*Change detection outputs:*
────────────────────────────────────────

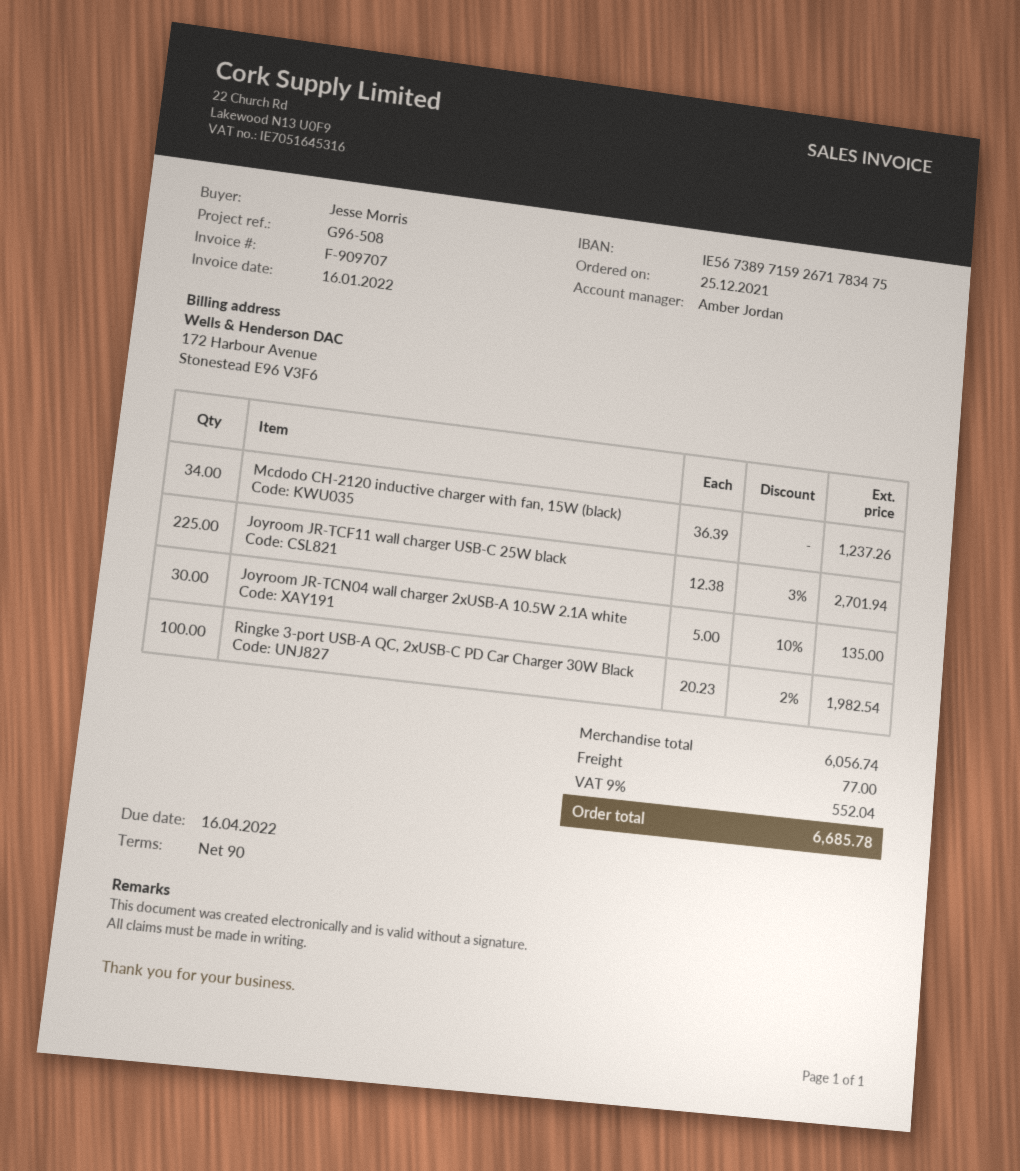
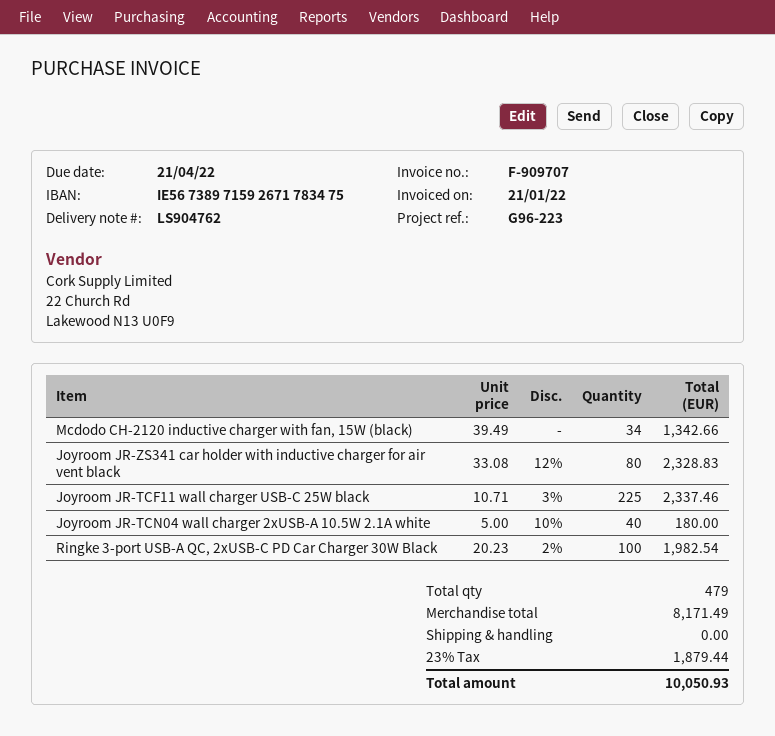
invoice date: 2022-01-16 -> 2022-01-21
due date: 2022-04-16 -> 2022-04-21
reference: G96-508 -> G96-223
Mcdodo CH-2120 inductive charger with fan, 15W (black): 34 x 36.39 = 1237.26 -> 34 x 39.49 = 1342.66
Joyroom JR-TCF11 wall charger USB-C 25W black: 225 x 12.38 - 3% = 2701.94 -> 225 x 10.71 - 3% = 2337.46
Joyroom JR-TCN04 wall charger 2xUSB-A 10.5W 2.1A white: 30 x 5.00 - 10% = 135.00 -> 40 x 5.00 - 10% = 180.00
Joyroom JR-ZS341 car holder with inductive charger for air vent black: none -> 80 x 33.08 - 12% = 2328.83
subtotal: 6056.74 -> 8171.49
shipping: 77.00 -> 0.00
tax: 9% = 552.04 -> 23% = 1879.44
total: 6685.78 -> 10050.93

────────────────────────────────────────

*TASK DETAILS:*
An exact copy of each entry is required, minus the pictures.

*WRITTEN ANSWER:*
invoice date: 2022-01-16 -> 2022-01-21
due date: 2022-04-16 -> 2022-04-21
reference: G96-508 -> G96-223
Mcdodo CH-2120 inductive charger with fan, 15W (black): 34 x 36.39 = 1237.26 -> 34 x 39.49 = 1342.66
Joyroom JR-TCF11 wall charger USB-C 25W black: 225 x 12.38 - 3% = 2701.94 -> 225 x 10.71 - 3% = 2337.46
Joyroom JR-TCN04 wall charger 2xUSB-A 10.5W 2.1A white: 30 x 5.00 - 10% = 135.00 -> 40 x 5.00 - 10% = 180.00
Joyroom JR-ZS341 car holder with inductive charger for air vent black: none -> 80 x 33.08 - 12% = 2328.83
subtotal: 6056.74 -> 8171.49
shipping: 77.00 -> 0.00
tax: 9% = 552.04 -> 23% = 1879.44
total: 6685.78 -> 10050.93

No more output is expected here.